** SUPPLIED DATA follows **

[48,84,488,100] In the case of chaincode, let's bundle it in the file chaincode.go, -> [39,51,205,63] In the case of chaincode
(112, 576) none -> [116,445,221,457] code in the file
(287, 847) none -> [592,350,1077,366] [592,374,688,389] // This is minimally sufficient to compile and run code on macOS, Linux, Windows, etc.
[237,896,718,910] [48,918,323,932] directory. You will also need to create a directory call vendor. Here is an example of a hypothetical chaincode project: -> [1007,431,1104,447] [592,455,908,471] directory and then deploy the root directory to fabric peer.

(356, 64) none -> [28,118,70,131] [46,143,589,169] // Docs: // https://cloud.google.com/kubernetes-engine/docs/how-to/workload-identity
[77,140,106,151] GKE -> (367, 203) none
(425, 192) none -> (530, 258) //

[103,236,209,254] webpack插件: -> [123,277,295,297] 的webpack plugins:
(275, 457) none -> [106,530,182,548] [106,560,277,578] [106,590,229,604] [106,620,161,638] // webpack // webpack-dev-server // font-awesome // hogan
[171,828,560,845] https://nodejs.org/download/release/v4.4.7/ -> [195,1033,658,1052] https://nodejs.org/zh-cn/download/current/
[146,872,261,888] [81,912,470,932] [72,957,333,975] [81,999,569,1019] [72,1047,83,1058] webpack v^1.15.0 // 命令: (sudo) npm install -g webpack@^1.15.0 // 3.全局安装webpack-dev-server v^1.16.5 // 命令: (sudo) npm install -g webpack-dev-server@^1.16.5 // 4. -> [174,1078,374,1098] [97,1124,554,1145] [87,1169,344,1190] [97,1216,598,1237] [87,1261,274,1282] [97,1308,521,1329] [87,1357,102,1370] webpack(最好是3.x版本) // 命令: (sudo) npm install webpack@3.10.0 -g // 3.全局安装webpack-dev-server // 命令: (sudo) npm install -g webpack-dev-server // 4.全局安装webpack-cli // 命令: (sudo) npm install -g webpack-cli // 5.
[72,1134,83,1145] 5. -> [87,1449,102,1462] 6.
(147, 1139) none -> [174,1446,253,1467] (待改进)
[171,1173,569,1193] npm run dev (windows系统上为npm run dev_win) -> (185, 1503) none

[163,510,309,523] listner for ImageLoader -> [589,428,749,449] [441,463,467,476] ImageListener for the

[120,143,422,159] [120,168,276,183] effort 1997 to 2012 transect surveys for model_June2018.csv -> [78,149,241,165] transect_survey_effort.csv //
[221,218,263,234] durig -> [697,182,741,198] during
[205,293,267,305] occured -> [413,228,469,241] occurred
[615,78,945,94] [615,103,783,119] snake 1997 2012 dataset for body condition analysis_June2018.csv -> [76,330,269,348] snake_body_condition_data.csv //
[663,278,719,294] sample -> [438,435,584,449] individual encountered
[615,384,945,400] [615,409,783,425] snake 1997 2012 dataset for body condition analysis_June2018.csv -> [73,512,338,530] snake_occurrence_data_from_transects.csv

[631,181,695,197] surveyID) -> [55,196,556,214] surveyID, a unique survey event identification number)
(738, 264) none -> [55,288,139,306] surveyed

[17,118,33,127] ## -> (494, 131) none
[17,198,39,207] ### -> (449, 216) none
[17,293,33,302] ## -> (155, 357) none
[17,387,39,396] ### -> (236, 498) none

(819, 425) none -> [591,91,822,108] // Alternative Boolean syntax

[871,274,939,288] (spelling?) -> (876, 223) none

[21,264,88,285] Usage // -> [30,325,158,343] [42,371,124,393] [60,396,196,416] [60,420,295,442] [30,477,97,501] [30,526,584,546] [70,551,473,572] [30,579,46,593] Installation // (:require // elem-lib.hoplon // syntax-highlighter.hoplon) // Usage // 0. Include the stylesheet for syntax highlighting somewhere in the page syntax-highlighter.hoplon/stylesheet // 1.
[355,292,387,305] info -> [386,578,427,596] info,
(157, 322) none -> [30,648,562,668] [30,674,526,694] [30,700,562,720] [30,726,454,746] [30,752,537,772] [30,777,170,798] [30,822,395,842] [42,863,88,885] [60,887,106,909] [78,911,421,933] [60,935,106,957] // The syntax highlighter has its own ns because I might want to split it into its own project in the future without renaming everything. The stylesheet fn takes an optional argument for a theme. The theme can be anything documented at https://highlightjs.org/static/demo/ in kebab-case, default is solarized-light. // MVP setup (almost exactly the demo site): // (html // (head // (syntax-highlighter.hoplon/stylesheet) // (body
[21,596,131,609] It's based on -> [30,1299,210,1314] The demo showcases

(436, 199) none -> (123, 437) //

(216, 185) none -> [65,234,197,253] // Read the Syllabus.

** End of SUPPLIED DATA **

* _WHAT IS REQUIRED_
Copy whichever lines above contain the string "https".

* _ANSWER SECTION_
(356, 64) none -> [28,118,70,131] [46,143,589,169] // Docs: // https://cloud.google.com/kubernetes-engine/docs/how-to/workload-identity
[171,828,560,845] https://nodejs.org/download/release/v4.4.7/ -> [195,1033,658,1052] https://nodejs.org/zh-cn/download/current/
(157, 322) none -> [30,648,562,668] [30,674,526,694] [30,700,562,720] [30,726,454,746] [30,752,537,772] [30,777,170,798] [30,822,395,842] [42,863,88,885] [60,887,106,909] [78,911,421,933] [60,935,106,957] // The syntax highlighter has its own ns because I might want to split it into its own project in the future without renaming everything. The stylesheet fn takes an optional argument for a theme. The theme can be anything documented at https://highlightjs.org/static/demo/ in kebab-case, default is solarized-light. // MVP setup (almost exactly the demo site): // (html // (head // (syntax-highlighter.hoplon/stylesheet) // (body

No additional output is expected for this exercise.